A few weeks ago, I had the good fortune of meeting Steve Rae, one of the 61 survivors of Piper Alpha and, in our conversations, something emerged about an aspect of the UK continental shelf that I’m becoming increasingly concerned about – the threat of overbearing regulation and the problems that it will create sooner or later. Or indeed has done already.

Mr Rae was concerned that North Sea industry has to satisfy the Offshore Petroleum Regulator for Environment and Decommissioning, which sits within the Department for Business, Energy and Industrial Strategy, plus the Oil and Gas Authority (OGA) and the energy division of the Health and Safety Executive.

The regulator list is actually longer than Mr Rae thinks. What about the Maritime and Coastguard Agency?

He told me that, six months after returning home to Scotland from the US, he is still coming to terms with how these various governmental agencies all fit together.

In my extensive conversation about Piper Alpha and current issues with Mr Rae here on Energy Voice, I raise the question of whether the HSE remains wholly in charge of offshore safety on the UKCS?

Or is the North Sea reverting back to the early days, when the then-Energy Department was also responsible for safety, and was therefore both poacher and gamekeeper?

If so, then surely it is something that cannot be brooked.

There is a need to step up the pace of offshore inspections. The Offshore Heads of Strategy that was developed four years ago was about keeping the sector focused on what mattered. What’s happened to that? It seems to have disappeared. And what’s happened to prioritising regulator resources with regard to those priorities?

But there’s the even bigger question: how many regulators does the North Sea have to live with? How joined up are they? Do they understand it is necessary to approach the business of keeping the North Sea straight and successful while ensuring holistic risk management?

It appears to be operator-focused, but what about the big brand contractors who employ around 80% of North Sea workers? Do they have a seat at this collective table?

My understanding is that they don’t, and that everything is channelled through the Offshore Contractors’ Association. If I’m wrong on this, I know someone will correct me.

Do these regulators have a forum where they all meet and debate the most effective ways of achieving joined-up regulation, bearing in mind that safety is professed to be the number one priority, though, in fact, it’s money?

It seems that they don’t have such a forum where they can get together at least once a year in a demonstration of “joined-up-ness”. I fear that it might become something of a charade instead of a serious attempt to discuss the things they’re asking industry to do.

There’s a further question I’d like to ask and see answered. This may be denied, but there is clearly a hierarchy at play, and top of the heap is the OGA.

But how does it achieve the goal of maximising economic recovery (MER) unless all the infrastructure out there genuinely is in decent fettle?
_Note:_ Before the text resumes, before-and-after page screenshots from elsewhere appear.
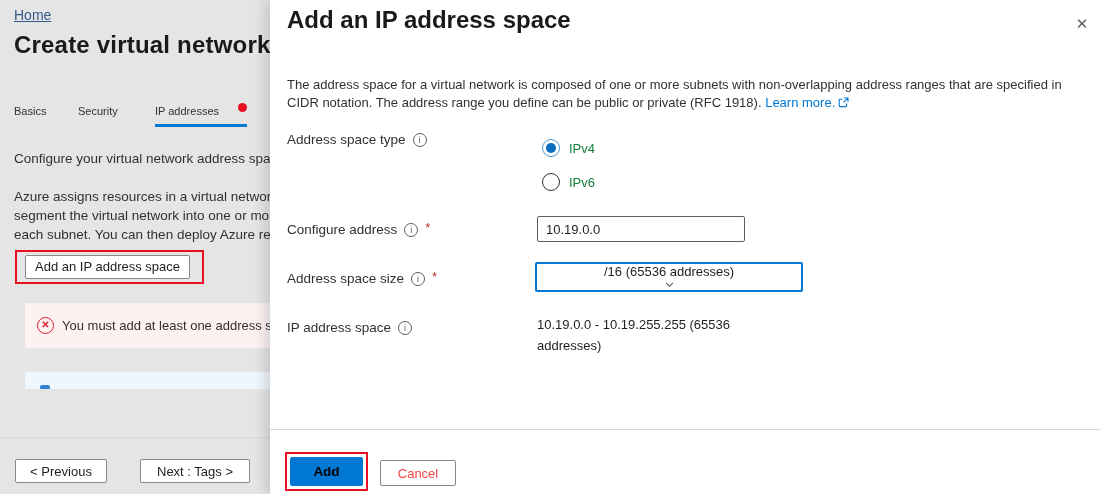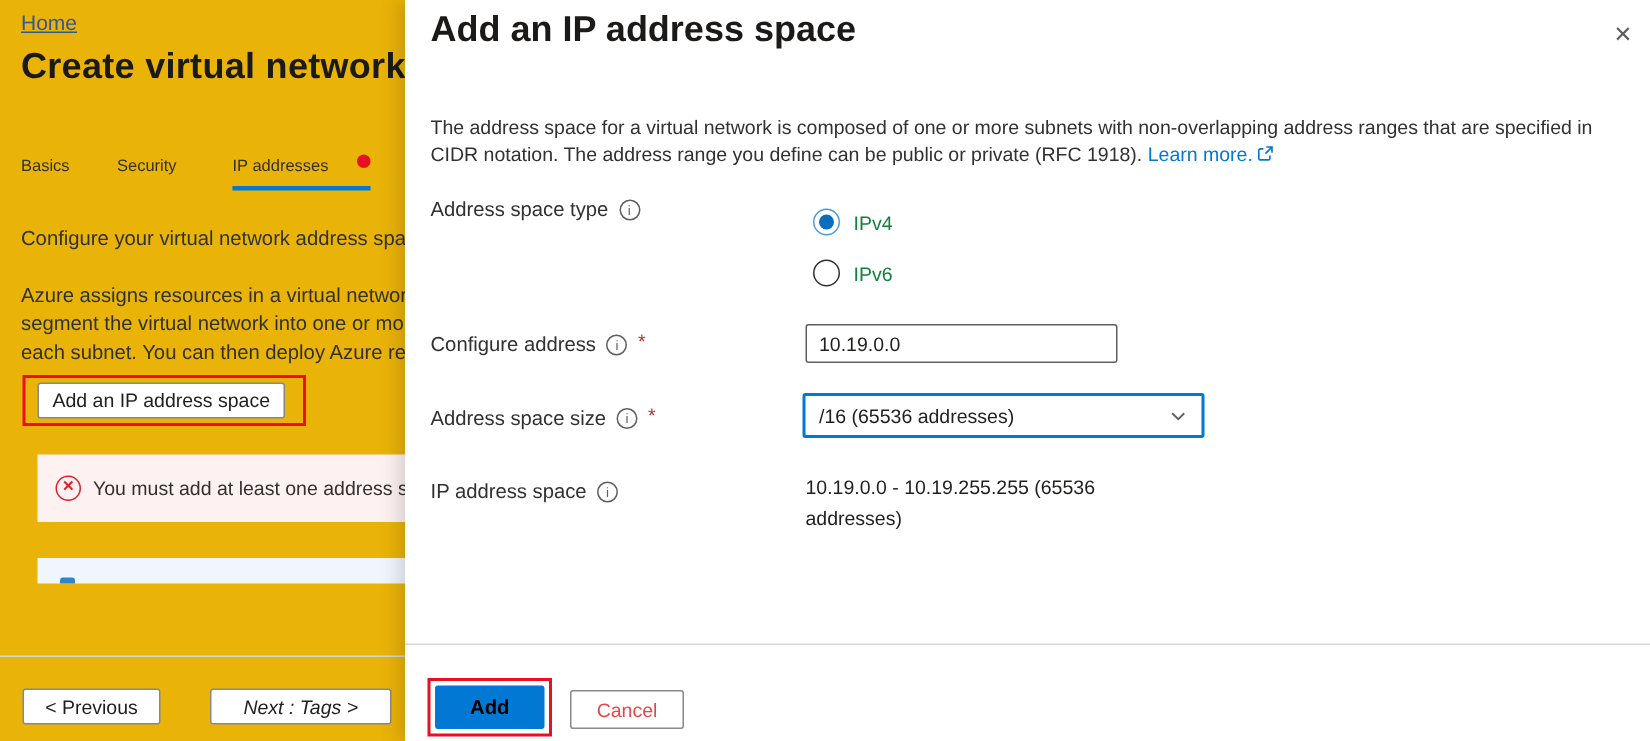--- a/index.html
+++ b/index.html
@@ -8,7 +8,7 @@
   .abs { position: absolute; }
 
   
-  #left-page { position: absolute; left: 0; top: 0; width: 270px; height: 494px; overflow: hidden; background: #eab308; }
+  #left-page { position: absolute; left: 0; top: 0; width: 270px; height: 494px; overflow: hidden; background: #e5e5e5; }
   #breadcrumb { left: 14px; top: 7px; font-size: 14px; color: #36598c; text-decoration: underline; cursor: pointer; white-space: nowrap; }
   #page-title { left: 14px; top: 31px; font-size: 24px; font-weight: 700; color: #1b1a19; letter-spacing: .2px; white-space: nowrap; }
   .tab { top: 105px; font-size: 11px; color: #323130; cursor: pointer; white-space: nowrap; }

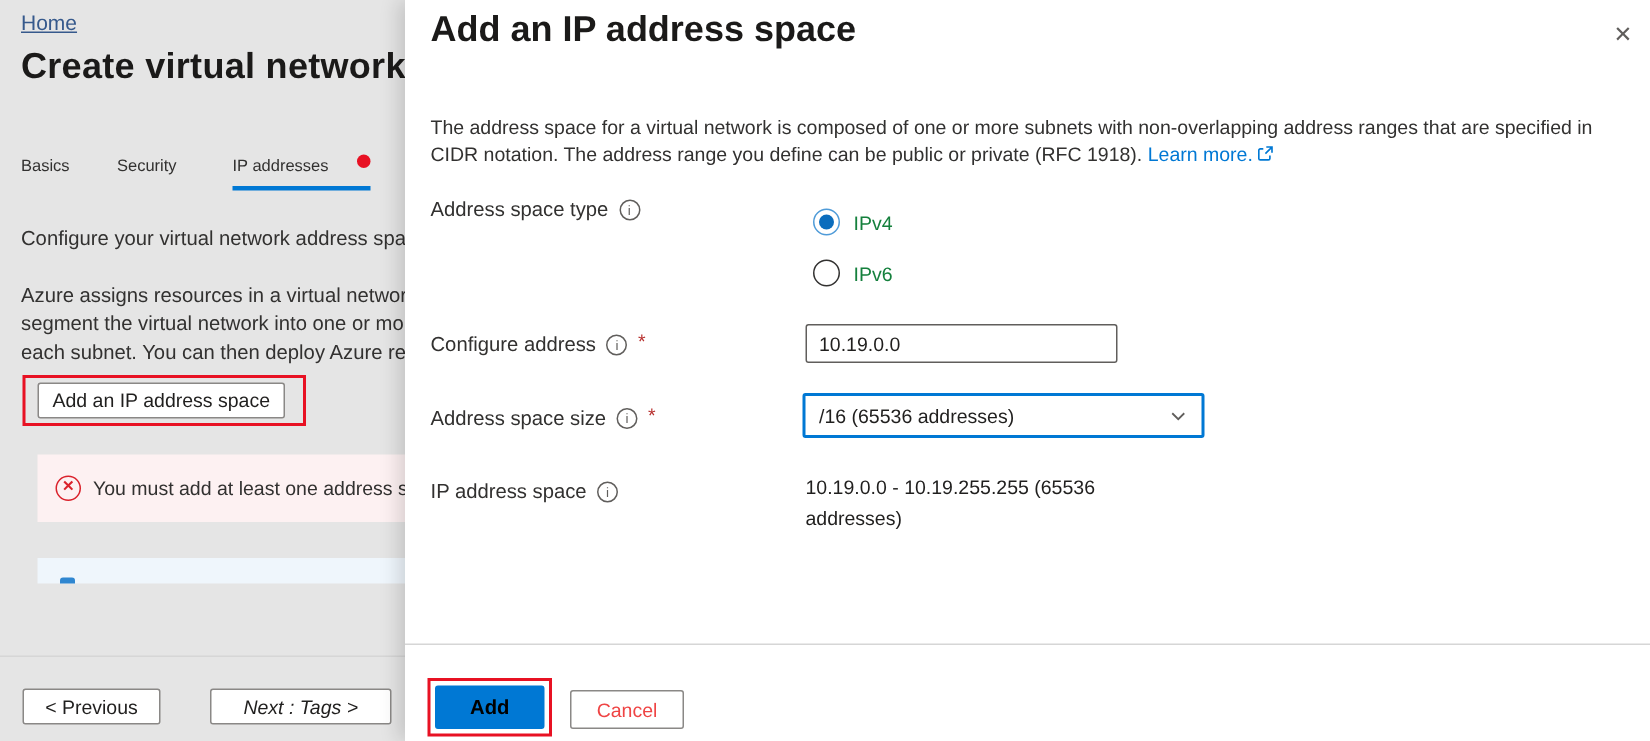--- a/index.html
+++ b/index.html
@@ -61,7 +61,7 @@
     font-size: 13px; color: #201f1e; padding: 0 8px; font-family: "Liberation Sans", sans-serif; background: #fff; }
   #size-dropdown { left: 265px; top: 262px; width: 268px; height: 30px; border: 2px solid #0078d4; border-radius: 2px;
     background: #fff; display: flex; align-items: center; justify-content: space-between; padding: 0 9px;
-    font-size: 13px; color: #201f1e; cursor: pointer; }
+    font-size: 13px; color: #201f1e; cursor: pointer; flex-direction: column; }
   #ip-space-value { left: 267px; top: 314px; width: 232px; font-size: 13px; line-height: 21px; color: #201f1e; }
 
   #panel-divider { left: 0; top: 429px; width: 830px; height: 1px; background: #d6d6d6; }

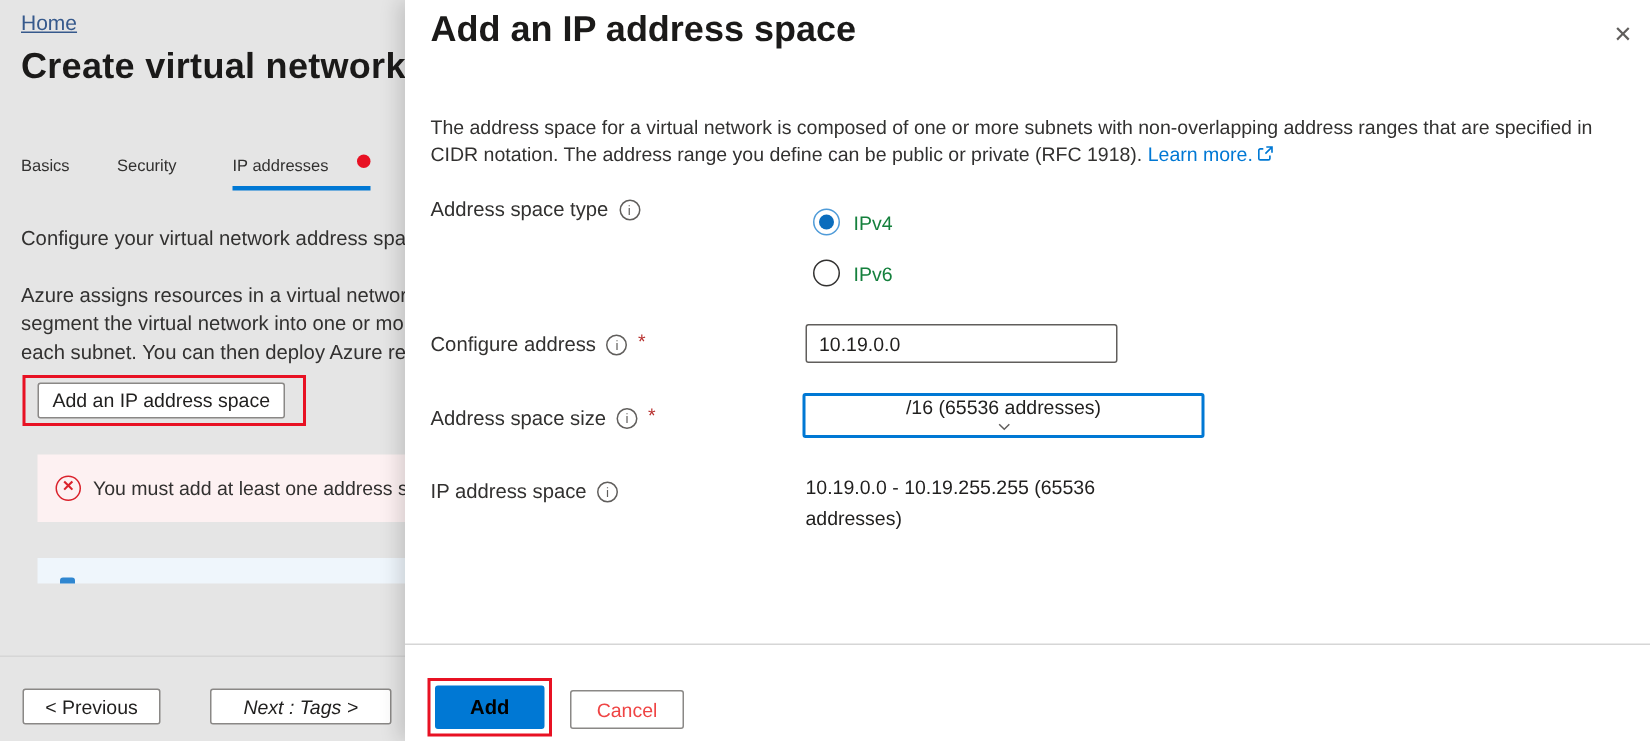--- a/index.html
+++ b/index.html
@@ -33,7 +33,7 @@
   .footer-btn { top: 459px; height: 24px; background: #fff; border: 1px solid #8a8886; border-radius: 2px;
     font-size: 13px; color: #201f1e; cursor: pointer; white-space: nowrap; font-family: "Liberation Sans", sans-serif; }
   #previous-button { left: 15px; width: 92px; }
-  #next-button { left: 140px; width: 121px; font-style: italic; }
+  #next-button { left: 140px; width: 110px; }
 
   
   #panel { position: absolute; left: 270px; top: 0; width: 830px; height: 494px; background: #fff;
It’s called asset integrity.

Is the safety-based, goal-setting regime set in place as a result of Lord Cullen’s Piper Alpha recommendations actually fit for purpose and being properly run and managed by the HSE?
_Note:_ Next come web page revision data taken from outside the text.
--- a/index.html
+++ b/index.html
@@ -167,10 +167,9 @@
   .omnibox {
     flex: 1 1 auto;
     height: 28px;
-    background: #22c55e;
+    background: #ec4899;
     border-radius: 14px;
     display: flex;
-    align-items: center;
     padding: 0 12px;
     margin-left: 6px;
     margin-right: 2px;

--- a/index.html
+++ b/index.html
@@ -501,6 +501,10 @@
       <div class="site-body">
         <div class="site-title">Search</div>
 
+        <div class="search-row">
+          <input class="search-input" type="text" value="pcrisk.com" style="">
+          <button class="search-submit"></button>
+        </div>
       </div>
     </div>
There’s been an awful lot of talk of collaboration over the past several years and, to an extent, it is working. But I contend that if the various regulators with fingers in the North Sea pie are not joined up, then MER will not be properly achieved.

And don’t forget, regulators tend to charge for their services. This cost burden is now rather large – for some companies annual payments can be counted in millions.

North Sea bosses are known to be concerned. Someone in a position to know such things told me the other day that the “regulatory thing” is a “bloody mess”.

This being the case, I presume Oil and Gas UK is on the case, assiduously led by the excellent Deirdre Michie. I hope so. There is a serious need for a sorting out.

As I have been told by anon: “There’s just too much messiness and busyness and an awful lot of people commanding money while not adding value.”

Go back to Piper Alpha and the Cullen report; what emerged from that tragedy now seems so simple and clear-cut. Come forward to MER and what emerged from the Wood Review also seemed so simple and clear-cut.

But there seems to be a very real and apparently already present danger that a pig’s ear could result unless regulators get a grip of the situation while never forgetting the primacy of safety; even if money really does come first, as it most certainly does in the City of London,

Wall Street and their ilk, where the futures of companies and how they are run is really determined.